> _What the task requires_: Starting with the first line of the data below, copy each line up to and including the one containing "of votes boost.". Pictures stay out.

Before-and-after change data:
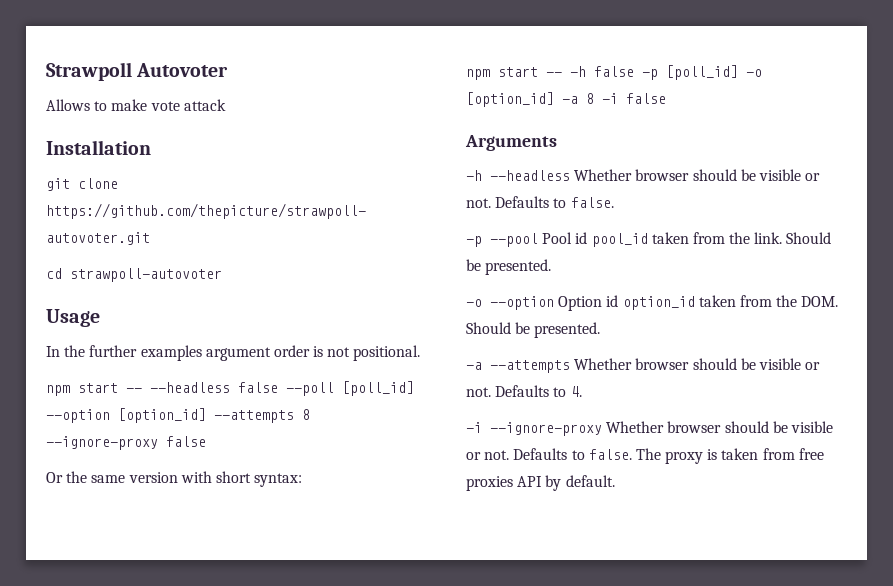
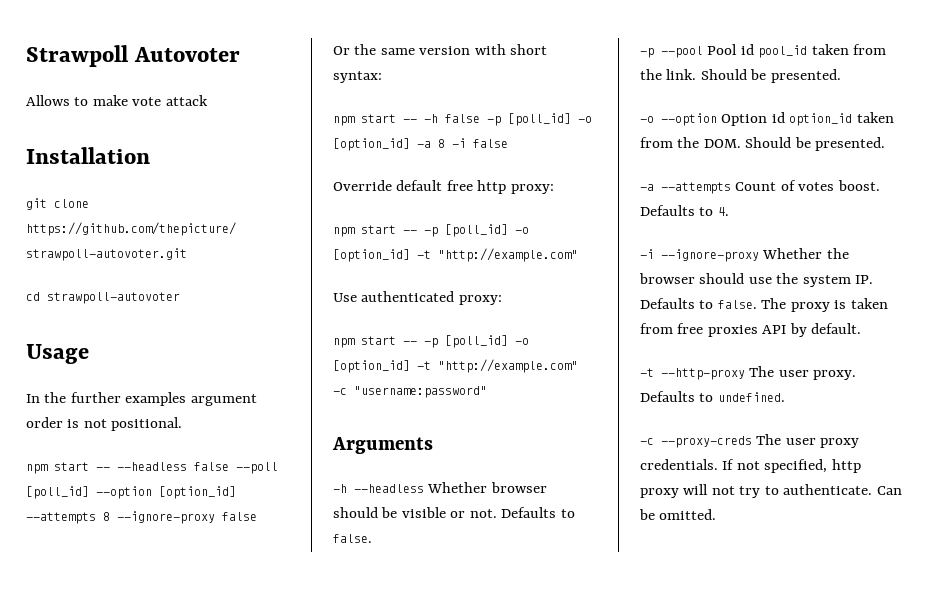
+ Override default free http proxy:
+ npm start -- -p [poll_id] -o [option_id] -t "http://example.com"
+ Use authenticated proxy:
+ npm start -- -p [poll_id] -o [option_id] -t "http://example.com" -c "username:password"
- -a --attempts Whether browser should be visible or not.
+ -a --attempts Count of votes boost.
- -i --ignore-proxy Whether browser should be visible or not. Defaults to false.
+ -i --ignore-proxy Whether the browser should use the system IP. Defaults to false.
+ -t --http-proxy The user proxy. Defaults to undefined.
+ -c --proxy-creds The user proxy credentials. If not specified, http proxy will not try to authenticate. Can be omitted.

> _Solution to this exercise_:
+ Override default free http proxy:
+ npm start -- -p [poll_id] -o [option_id] -t "http://example.com"
+ Use authenticated proxy:
+ npm start -- -p [poll_id] -o [option_id] -t "http://example.com" -c "username:password"
- -a --attempts Whether browser should be visible or not.
+ -a --attempts Count of votes boost.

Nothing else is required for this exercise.